[WHAT THE TASK ASKS]
Copy out each line containing "project" from the entries below.
:::
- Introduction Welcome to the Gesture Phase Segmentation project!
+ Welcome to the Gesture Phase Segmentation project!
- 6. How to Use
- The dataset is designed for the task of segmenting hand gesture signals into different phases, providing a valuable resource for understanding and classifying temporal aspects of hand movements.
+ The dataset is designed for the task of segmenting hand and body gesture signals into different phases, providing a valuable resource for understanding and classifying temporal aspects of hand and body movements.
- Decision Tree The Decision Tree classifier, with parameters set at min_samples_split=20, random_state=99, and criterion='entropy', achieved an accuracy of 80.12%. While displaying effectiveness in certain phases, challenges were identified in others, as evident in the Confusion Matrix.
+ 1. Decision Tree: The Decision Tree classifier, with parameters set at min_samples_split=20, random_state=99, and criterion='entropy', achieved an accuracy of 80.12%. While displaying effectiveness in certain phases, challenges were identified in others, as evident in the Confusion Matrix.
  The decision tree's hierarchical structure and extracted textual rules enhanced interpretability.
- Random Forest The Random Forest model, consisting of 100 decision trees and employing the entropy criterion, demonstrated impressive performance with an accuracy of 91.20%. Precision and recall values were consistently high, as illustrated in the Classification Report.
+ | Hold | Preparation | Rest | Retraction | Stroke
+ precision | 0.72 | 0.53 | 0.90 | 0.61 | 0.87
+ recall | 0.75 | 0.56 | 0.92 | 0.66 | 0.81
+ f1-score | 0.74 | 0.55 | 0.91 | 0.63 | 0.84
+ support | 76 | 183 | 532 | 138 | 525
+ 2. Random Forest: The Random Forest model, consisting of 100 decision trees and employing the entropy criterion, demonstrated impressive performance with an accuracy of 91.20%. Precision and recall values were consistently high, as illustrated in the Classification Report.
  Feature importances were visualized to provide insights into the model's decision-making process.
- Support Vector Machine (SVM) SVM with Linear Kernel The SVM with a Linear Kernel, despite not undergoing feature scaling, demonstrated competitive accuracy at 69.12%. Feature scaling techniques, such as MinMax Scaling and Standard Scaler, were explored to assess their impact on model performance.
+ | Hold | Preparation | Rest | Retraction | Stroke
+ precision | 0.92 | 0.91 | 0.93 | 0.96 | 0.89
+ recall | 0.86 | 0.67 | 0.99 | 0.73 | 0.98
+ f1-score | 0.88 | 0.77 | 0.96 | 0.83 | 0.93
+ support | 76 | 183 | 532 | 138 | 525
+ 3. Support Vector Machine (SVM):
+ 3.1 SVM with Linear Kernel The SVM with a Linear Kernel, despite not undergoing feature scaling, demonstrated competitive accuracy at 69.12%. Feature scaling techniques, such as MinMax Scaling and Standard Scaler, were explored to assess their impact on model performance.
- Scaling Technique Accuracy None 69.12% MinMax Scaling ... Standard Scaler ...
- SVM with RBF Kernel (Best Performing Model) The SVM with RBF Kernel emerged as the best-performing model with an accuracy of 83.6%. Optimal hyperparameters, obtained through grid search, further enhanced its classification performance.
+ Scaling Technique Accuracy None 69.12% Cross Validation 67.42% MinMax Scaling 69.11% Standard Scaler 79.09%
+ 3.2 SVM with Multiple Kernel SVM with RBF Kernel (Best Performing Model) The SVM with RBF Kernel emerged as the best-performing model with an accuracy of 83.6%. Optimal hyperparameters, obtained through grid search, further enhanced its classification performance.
:::
[RESPONSE FOR THIS EXERCISE]
- Introduction Welcome to the Gesture Phase Segmentation project!
+ Welcome to the Gesture Phase Segmentation project!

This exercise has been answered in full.